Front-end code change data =
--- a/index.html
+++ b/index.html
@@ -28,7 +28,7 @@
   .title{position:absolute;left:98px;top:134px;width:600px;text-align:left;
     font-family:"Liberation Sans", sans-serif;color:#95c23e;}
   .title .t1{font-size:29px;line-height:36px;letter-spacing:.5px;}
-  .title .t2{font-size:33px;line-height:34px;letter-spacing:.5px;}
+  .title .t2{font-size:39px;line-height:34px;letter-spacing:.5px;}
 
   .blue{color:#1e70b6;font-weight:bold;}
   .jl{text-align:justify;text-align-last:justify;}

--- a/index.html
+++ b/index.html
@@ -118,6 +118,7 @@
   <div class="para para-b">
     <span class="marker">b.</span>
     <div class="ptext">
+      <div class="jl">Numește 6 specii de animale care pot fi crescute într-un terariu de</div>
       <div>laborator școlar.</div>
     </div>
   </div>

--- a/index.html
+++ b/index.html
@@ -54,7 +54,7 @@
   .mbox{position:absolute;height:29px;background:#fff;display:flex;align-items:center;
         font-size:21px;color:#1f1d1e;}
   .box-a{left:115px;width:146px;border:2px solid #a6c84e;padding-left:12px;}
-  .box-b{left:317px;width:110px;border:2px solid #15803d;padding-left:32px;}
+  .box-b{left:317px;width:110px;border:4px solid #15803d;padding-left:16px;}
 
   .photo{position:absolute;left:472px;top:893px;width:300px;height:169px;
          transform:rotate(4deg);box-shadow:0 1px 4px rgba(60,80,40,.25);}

==

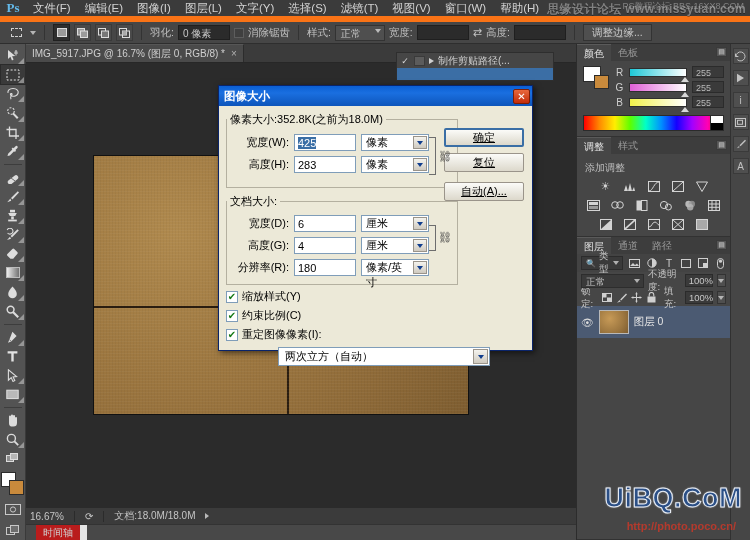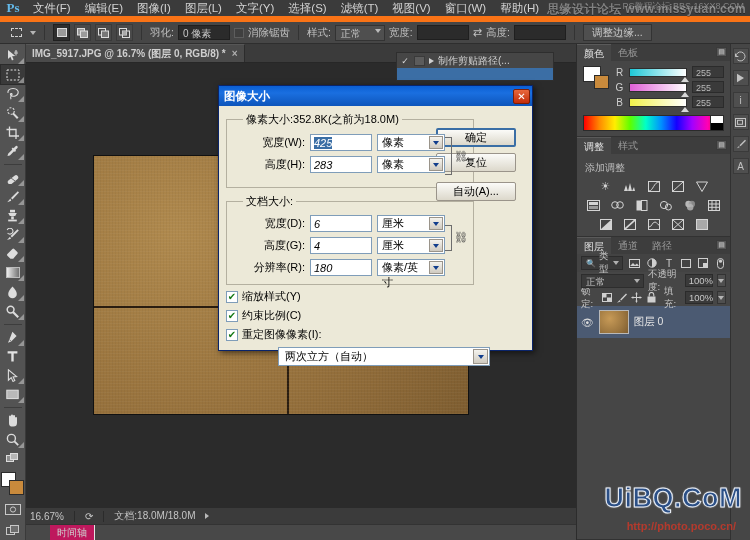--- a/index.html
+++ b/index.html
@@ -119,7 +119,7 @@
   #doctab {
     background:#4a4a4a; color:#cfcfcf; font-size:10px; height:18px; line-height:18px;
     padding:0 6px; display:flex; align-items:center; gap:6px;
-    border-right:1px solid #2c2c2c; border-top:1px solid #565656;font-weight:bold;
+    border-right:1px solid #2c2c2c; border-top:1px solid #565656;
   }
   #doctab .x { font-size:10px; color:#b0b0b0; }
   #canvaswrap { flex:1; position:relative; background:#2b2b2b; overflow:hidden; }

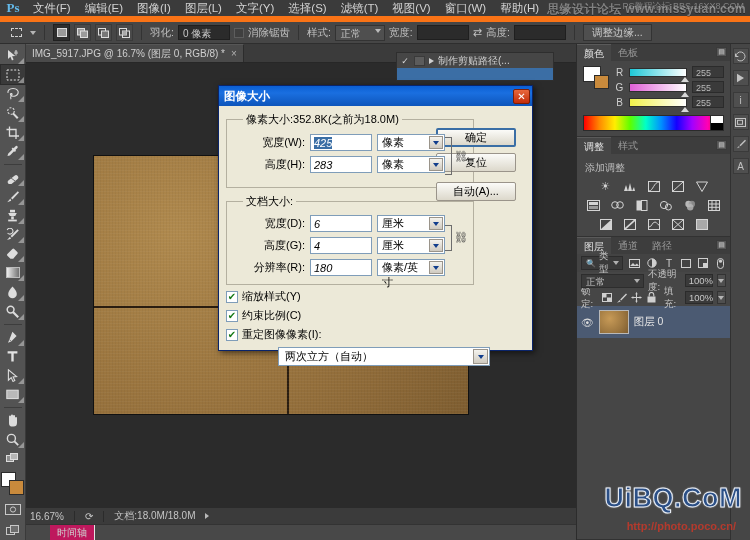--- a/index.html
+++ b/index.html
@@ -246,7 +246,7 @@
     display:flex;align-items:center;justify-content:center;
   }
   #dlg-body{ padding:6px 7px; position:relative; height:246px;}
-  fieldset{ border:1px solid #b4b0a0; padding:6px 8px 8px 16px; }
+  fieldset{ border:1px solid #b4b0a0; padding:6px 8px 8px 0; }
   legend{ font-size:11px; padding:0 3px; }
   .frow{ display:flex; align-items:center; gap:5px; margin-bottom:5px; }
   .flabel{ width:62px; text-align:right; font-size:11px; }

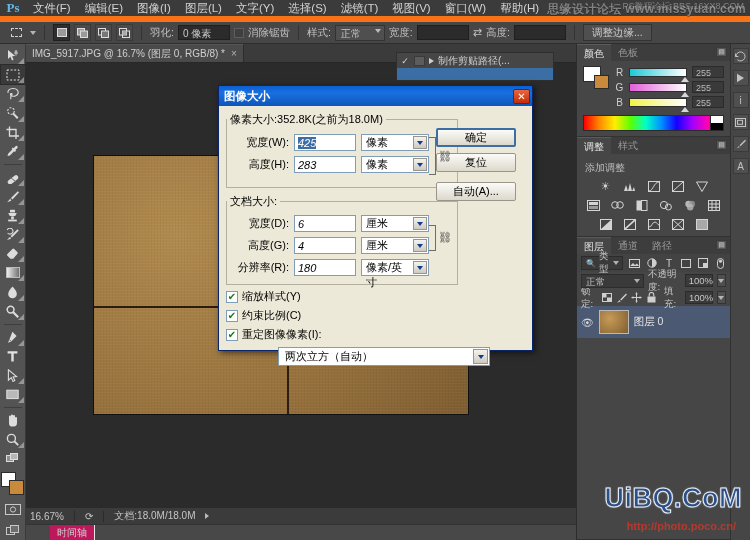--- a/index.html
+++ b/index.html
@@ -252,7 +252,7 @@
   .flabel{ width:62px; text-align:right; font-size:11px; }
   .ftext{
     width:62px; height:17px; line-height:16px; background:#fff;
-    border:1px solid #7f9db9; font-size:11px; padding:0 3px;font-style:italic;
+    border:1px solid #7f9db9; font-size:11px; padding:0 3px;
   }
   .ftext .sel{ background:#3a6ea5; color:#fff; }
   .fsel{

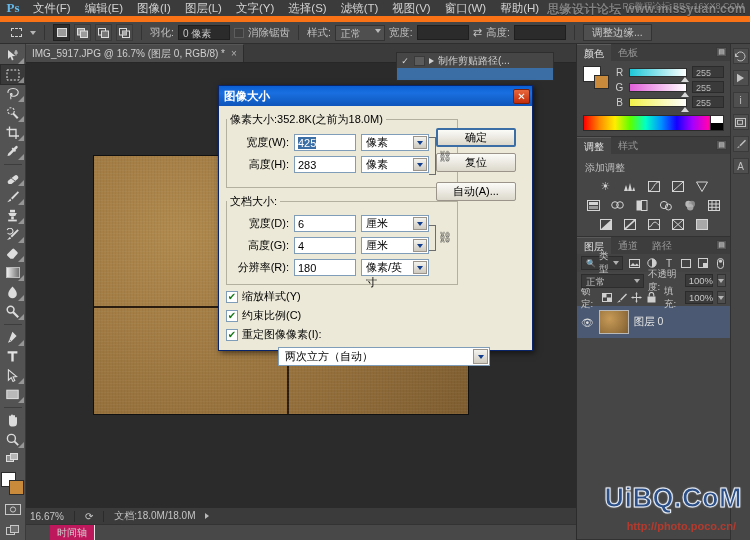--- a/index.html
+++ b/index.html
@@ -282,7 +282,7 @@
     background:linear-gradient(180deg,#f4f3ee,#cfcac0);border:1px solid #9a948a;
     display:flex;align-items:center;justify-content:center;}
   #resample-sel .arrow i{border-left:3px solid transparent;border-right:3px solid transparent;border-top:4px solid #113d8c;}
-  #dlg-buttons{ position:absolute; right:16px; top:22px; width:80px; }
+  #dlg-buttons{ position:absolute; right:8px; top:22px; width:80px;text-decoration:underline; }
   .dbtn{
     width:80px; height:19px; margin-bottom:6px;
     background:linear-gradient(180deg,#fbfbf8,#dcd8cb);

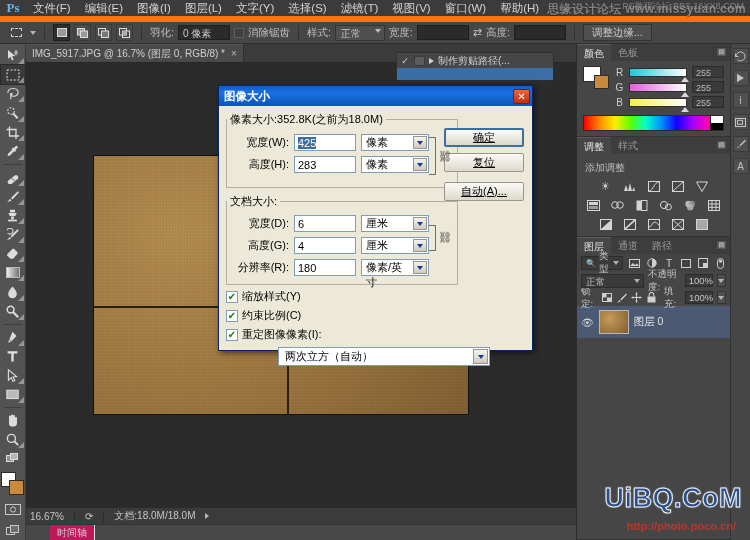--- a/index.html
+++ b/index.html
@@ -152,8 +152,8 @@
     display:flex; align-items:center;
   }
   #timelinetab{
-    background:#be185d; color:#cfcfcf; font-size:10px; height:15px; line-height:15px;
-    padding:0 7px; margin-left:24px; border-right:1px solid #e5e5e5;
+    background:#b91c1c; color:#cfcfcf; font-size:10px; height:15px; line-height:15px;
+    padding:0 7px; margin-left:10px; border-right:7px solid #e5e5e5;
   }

--

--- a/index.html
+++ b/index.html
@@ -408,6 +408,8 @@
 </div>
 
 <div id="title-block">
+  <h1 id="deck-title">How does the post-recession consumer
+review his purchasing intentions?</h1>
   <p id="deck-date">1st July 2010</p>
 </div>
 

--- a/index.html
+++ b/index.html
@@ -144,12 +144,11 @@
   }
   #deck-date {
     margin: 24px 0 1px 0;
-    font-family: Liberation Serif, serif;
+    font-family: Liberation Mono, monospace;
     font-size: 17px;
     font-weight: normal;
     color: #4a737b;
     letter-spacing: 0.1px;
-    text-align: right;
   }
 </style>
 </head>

Problem to work on = Report every line of the data in which "bold" appears.

Completed exercise =
   .blue{color:#1e70b6;font-weight:bold;}
-    border-right:1px solid #2c2c2c; border-top:1px solid #565656;font-weight:bold;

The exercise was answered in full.